WHAT IS EXPECTED: Below are records with pictures in them; print them exactly, omitting the pictures.

Content starts

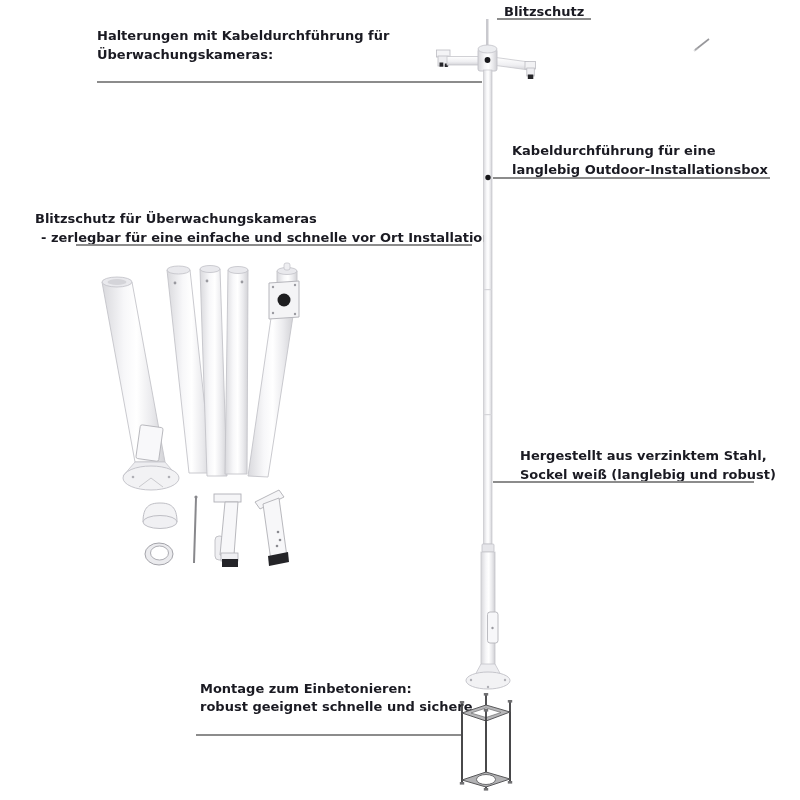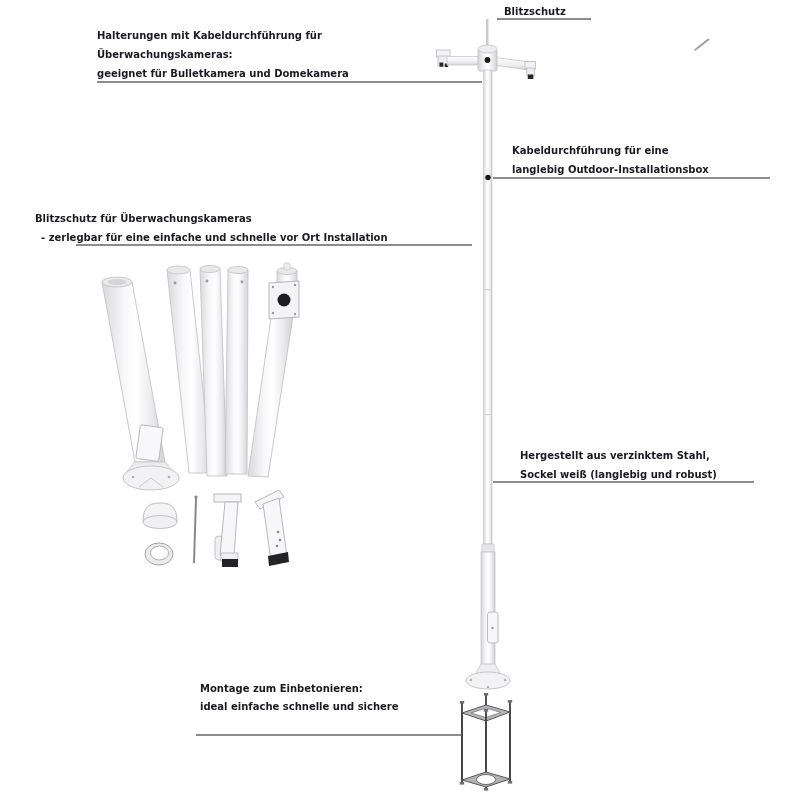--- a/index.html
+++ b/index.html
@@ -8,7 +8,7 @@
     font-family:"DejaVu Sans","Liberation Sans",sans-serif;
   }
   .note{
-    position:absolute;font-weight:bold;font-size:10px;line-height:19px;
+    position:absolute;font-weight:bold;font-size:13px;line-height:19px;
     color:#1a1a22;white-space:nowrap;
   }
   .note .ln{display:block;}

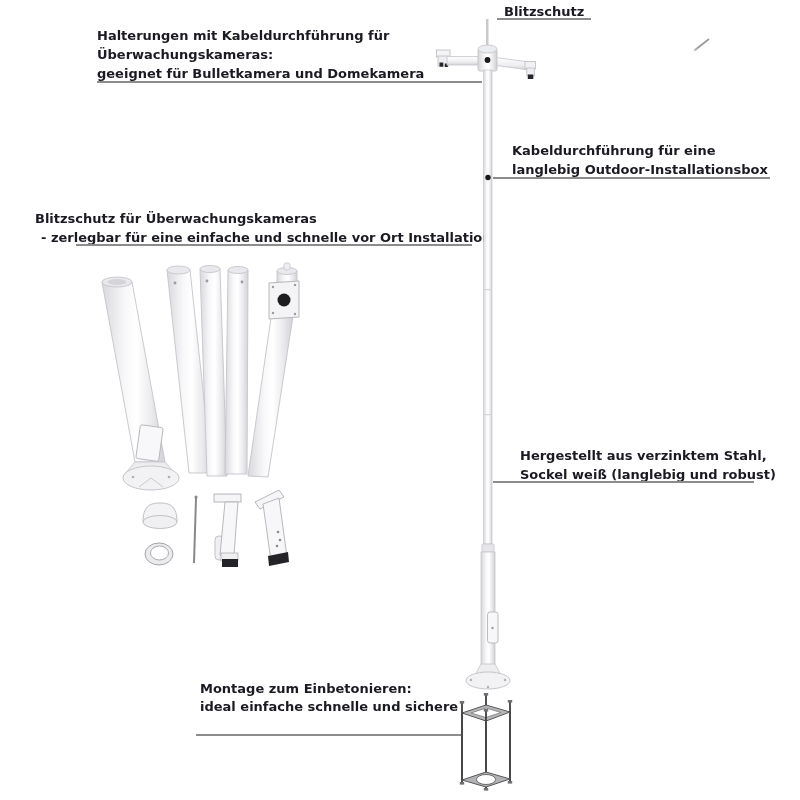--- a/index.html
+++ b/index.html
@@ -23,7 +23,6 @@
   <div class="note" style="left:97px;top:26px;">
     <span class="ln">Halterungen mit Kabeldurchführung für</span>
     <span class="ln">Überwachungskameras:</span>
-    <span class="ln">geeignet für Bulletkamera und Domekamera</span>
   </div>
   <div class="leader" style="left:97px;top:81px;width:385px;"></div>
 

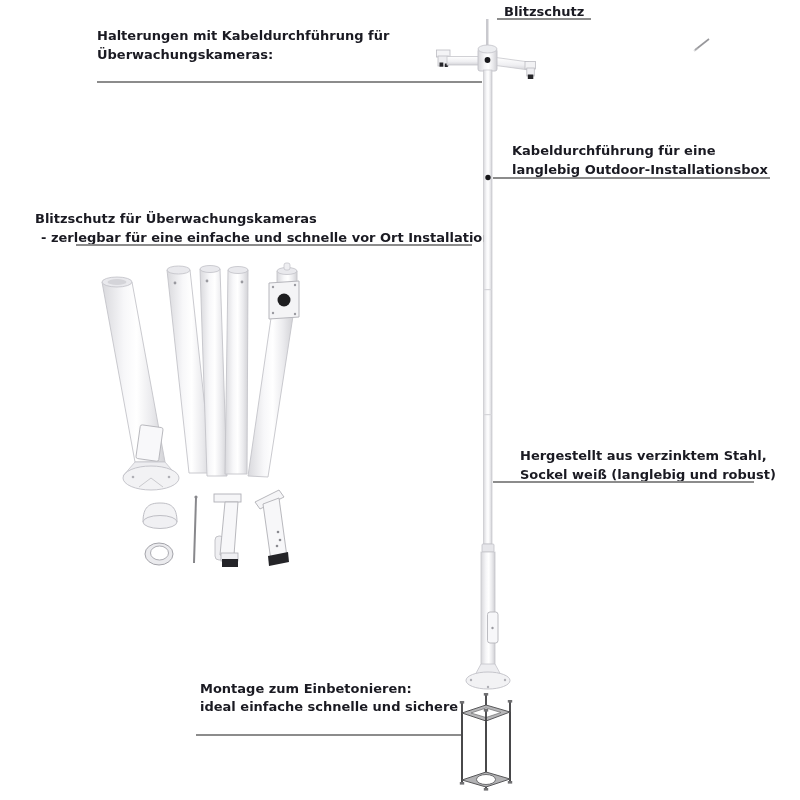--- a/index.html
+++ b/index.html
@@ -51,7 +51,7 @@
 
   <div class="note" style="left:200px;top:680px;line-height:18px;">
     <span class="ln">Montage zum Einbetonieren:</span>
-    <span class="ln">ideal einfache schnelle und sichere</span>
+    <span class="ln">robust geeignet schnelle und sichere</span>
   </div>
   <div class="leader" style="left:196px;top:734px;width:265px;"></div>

Content ends

FINISHED TASK:
--- a/index.html
+++ b/index.html
@@ -8,7 +8,7 @@
     font-family:"DejaVu Sans","Liberation Sans",sans-serif;
   }
   .note{
-    position:absolute;font-weight:bold;font-size:10px;line-height:19px;
+    position:absolute;font-weight:bold;font-size:13px;line-height:19px;
     color:#1a1a22;white-space:nowrap;
   }
   .note .ln{display:block;}

--- a/index.html
+++ b/index.html
@@ -23,7 +23,6 @@
   <div class="note" style="left:97px;top:26px;">
     <span class="ln">Halterungen mit Kabeldurchführung für</span>
     <span class="ln">Überwachungskameras:</span>
-    <span class="ln">geeignet für Bulletkamera und Domekamera</span>
   </div>
   <div class="leader" style="left:97px;top:81px;width:385px;"></div>
 

--- a/index.html
+++ b/index.html
@@ -51,7 +51,7 @@
 
   <div class="note" style="left:200px;top:680px;line-height:18px;">
     <span class="ln">Montage zum Einbetonieren:</span>
-    <span class="ln">ideal einfache schnelle und sichere</span>
+    <span class="ln">robust geeignet schnelle und sichere</span>
   </div>
   <div class="leader" style="left:196px;top:734px;width:265px;"></div>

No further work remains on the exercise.